* [The problem]
All that should come back is the lines of the data below from the one containing "subtotal: 243.68 -> 563.43" to the one containing "total: 295.66 -> 453.21", inclusive, exactly as they stand.
■ ■ ■ ■ ■ ■ ■
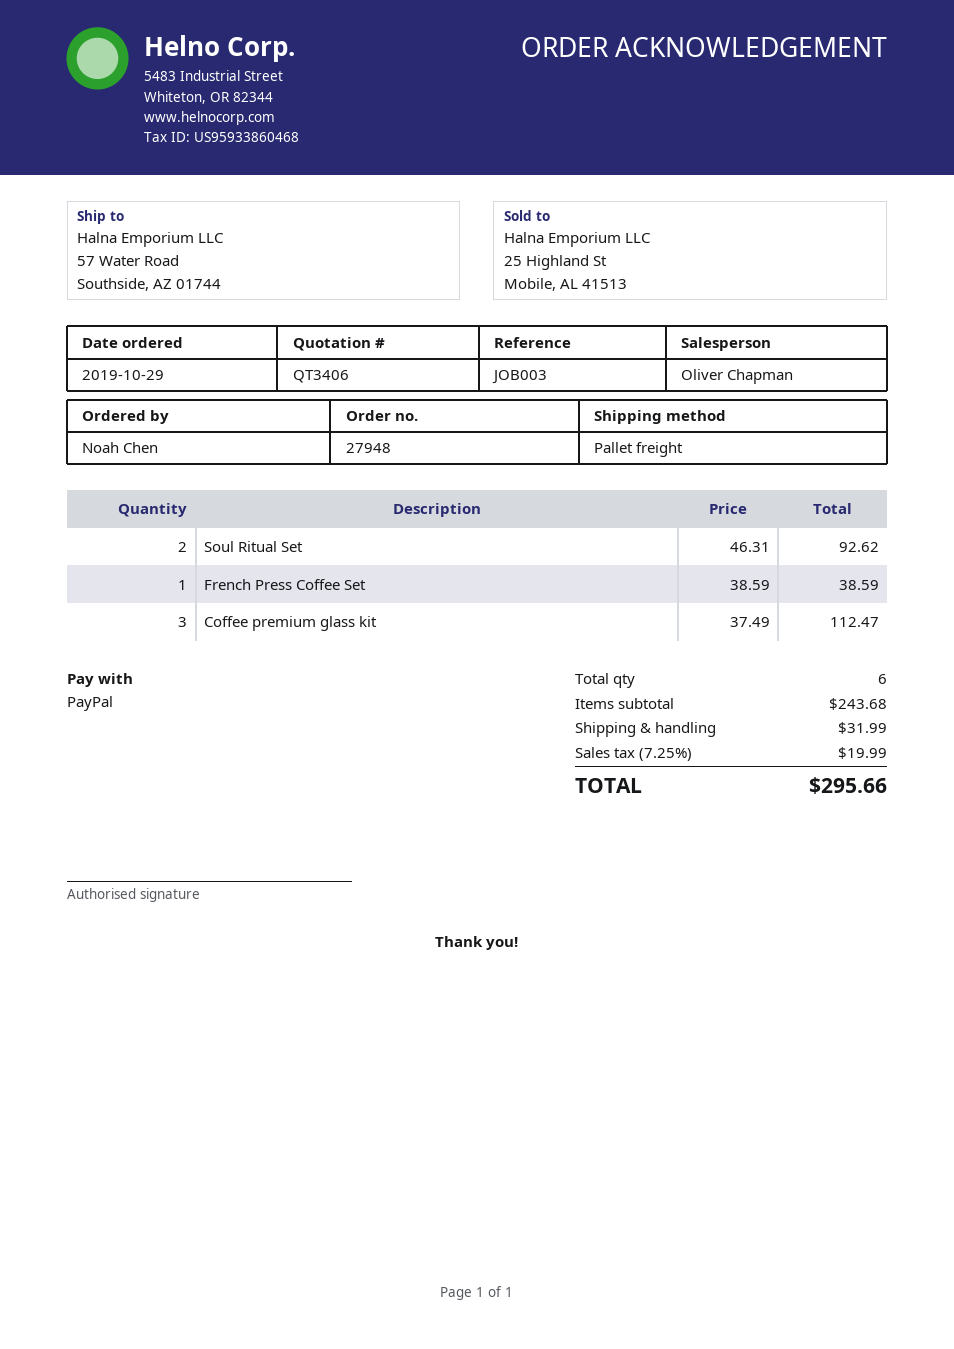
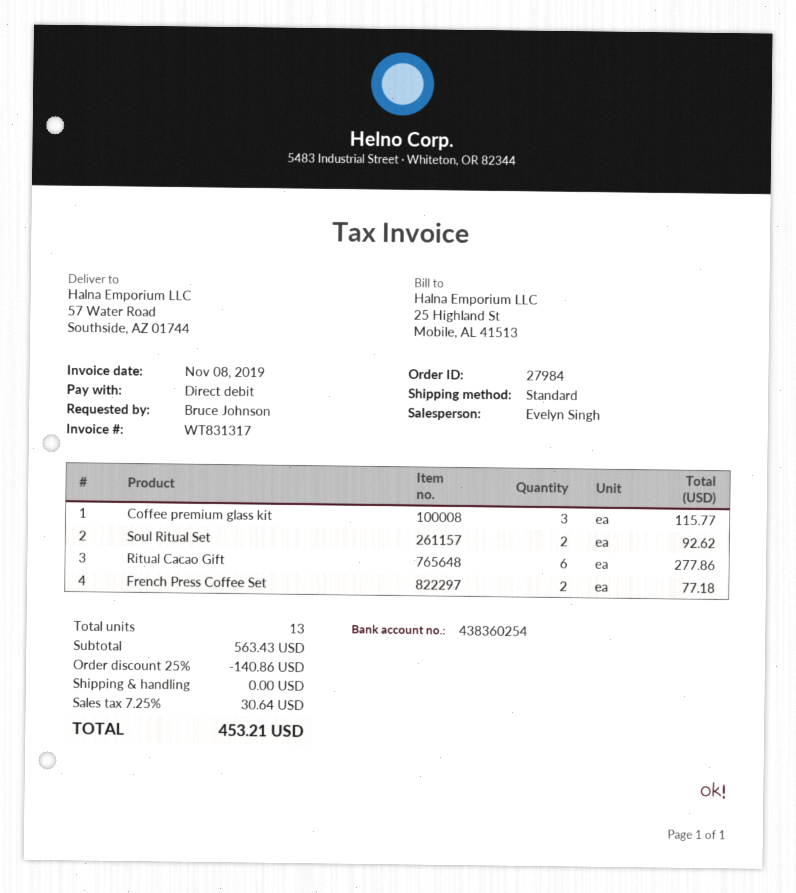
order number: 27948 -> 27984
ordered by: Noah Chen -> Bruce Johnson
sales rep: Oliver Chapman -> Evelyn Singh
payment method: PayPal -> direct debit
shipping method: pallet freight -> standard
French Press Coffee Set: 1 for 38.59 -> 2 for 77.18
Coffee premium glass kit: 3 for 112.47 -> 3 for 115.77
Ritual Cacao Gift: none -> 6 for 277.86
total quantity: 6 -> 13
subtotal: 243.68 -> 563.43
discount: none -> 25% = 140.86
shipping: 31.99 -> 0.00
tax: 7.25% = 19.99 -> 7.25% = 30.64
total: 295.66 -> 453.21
■ ■ ■ ■ ■ ■ ■
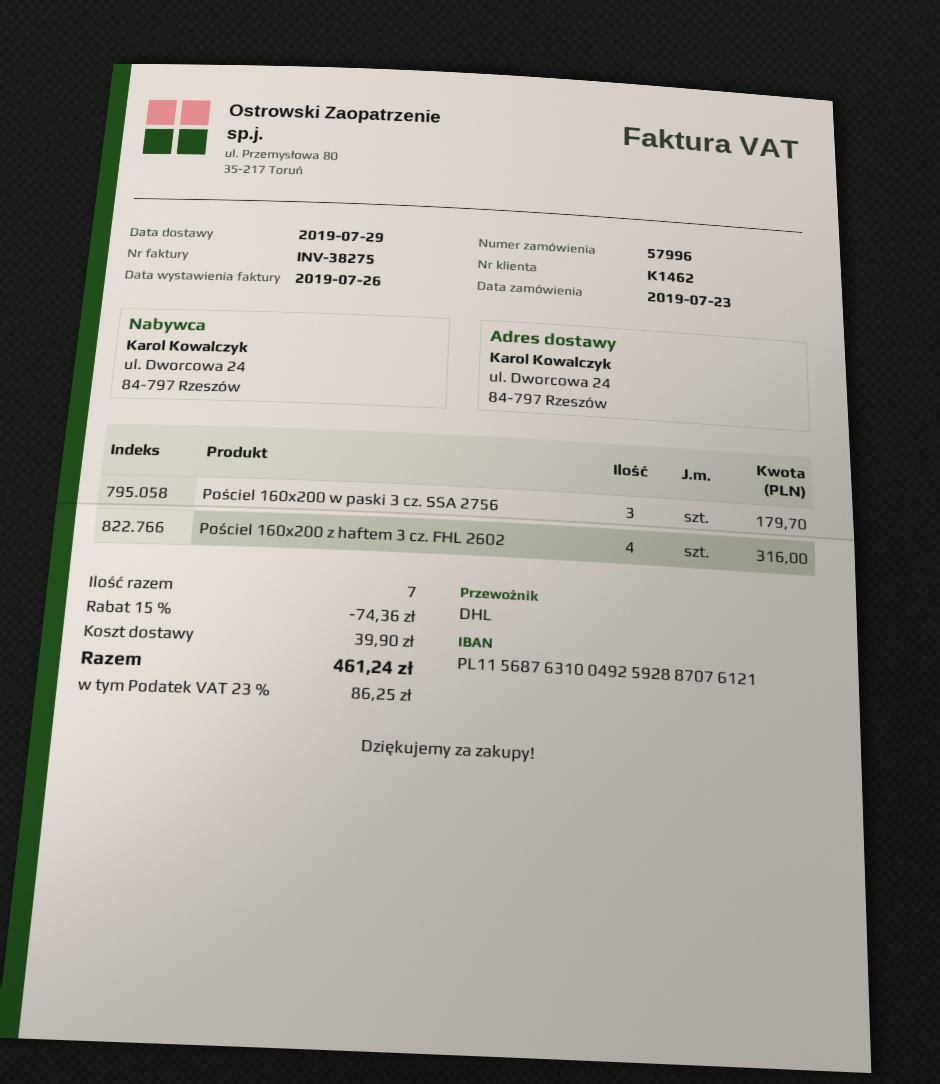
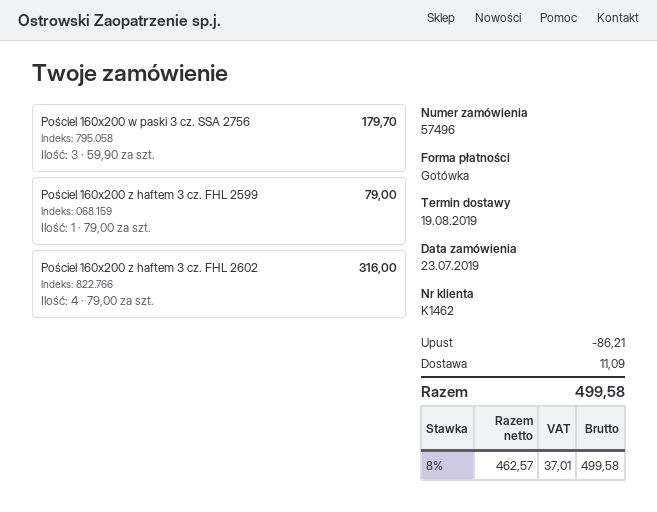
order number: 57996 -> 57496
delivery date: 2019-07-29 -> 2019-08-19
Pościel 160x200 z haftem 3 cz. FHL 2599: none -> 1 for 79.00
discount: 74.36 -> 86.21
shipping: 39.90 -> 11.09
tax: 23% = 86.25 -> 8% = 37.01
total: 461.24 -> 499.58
■ ■ ■ ■ ■ ■ ■
* [Task answer]
subtotal: 243.68 -> 563.43
discount: none -> 25% = 140.86
shipping: 31.99 -> 0.00
tax: 7.25% = 19.99 -> 7.25% = 30.64
total: 295.66 -> 453.21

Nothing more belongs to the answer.